The private key is read from the data directory root, not from logs/:
def get_repository_github_app_api(config_: Config, repository_name: str) -> Github | None:
LOGGER.debug("Getting repositories GitHub app API")
with open(os.path.join(config_.data_dir, "webhook-server.private-key.pem")) as fd:
private_key = fd.read()
github_app_id: int = config_.root_data["github-app-id"]
Note: The
logs/directory is created automatically when the server needs it.
Configure Log Files
The example config shows the main logging settings:
log-level: INFO # Set global log level, change take effect immediately without server restart
log-file: webhook-server.log # Set global log file, change take effect immediately without server restart
mcp-log-file: mcp_server.log # Set global MCP log file, change take effect immediately without server restart
logs-server-log-file: logs_server.log # Set global Logs Server log file, change take effect immediately without server restart
mask-sensitive-data: true # Mask sensitive data in logs (default: true). Set to false for debugging (NOT recommended in production)
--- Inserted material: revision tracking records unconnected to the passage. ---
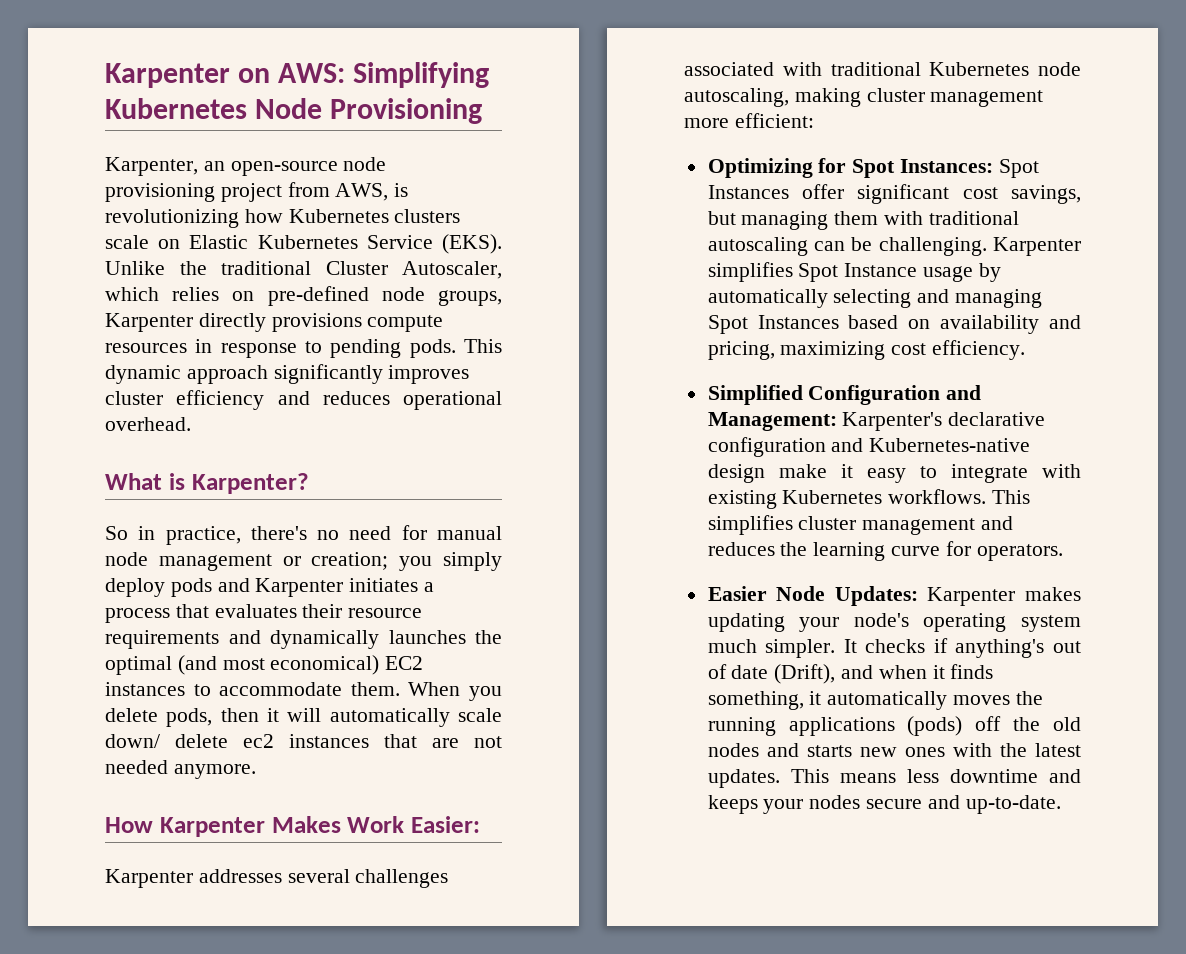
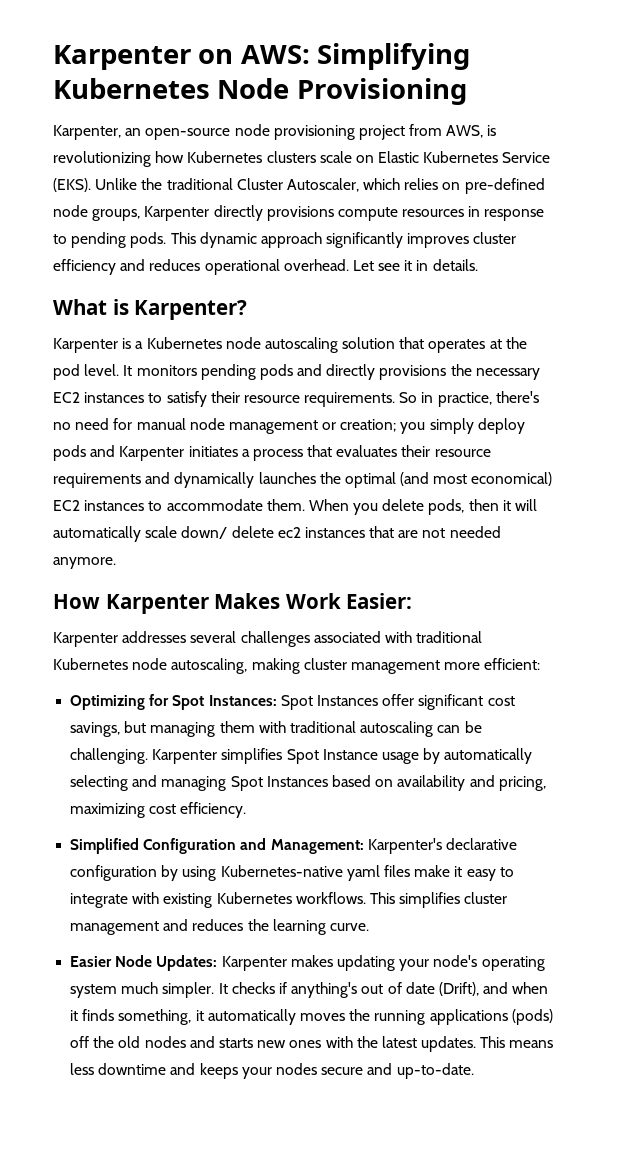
- This dynamic approach significantly improves cluster efficiency and reduces operational overhead.
+ This dynamic approach significantly improves cluster efficiency and reduces operational overhead. Let see it in details.
  What is Karpenter?
- So in practice, there's no need for manual node management or creation; you simply deploy pods and Karpenter initiates a process that evaluates their resource requirements and dynamically launches the optimal (and most economical) EC2 instances to accommodate them.
+ Karpenter is a Kubernetes node autoscaling solution that operates at the pod level. It monitors pending pods and directly provisions the necessary EC2 instances to satisfy their resource requirements. So in practice, there's no need for manual node management or creation; you simply deploy pods and Karpenter initiates a process that evaluates their resource requirements and dynamically launches the optimal (and most economical) EC2 instances to accommodate them.
- Simplified Configuration and Management: Karpenter's declarative configuration and Kubernetes-native design make it easy to integrate with existing Kubernetes workflows.
+ Simplified Configuration and Management: Karpenter's declarative configuration by using Kubernetes-native yaml files make it easy to integrate with existing Kubernetes workflows.
- This simplifies cluster management and reduces the learning curve for operators.
+ This simplifies cluster management and reduces the learning curve.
You can also override the text log file and masking behavior for a specific repository:
repositories:
my-repository:
name: my-org/my-repository
log-level: DEBUG # Override global log-level for repository
log-file: my-repository.log # Override global log-file for repository
mask-sensitive-data: false # Override global setting - disable masking for debugging this specific repo (NOT recommended in production)
Relative filenames are resolved inside <data-dir>/logs/. If you give an absolute path, the server uses it as-is:
def get_log_file_path(config: Config, log_file_name: str | None) -> str | None:
"""
Resolve the full path for a log file using the configuration data directory.
Args:
config: Config object containing data_dir
log_file_name: Name of the log file (e.g., "server.log")
Returns:
Full path to the log file, or None if log_file_name is None
"""
if log_file_name and not log_file_name.startswith("/"):
log_file_path = os.path.join(config.data_dir, "logs")
if not os.path.isdir(log_file_path):
os.makedirs(log_file_path, exist_ok=True)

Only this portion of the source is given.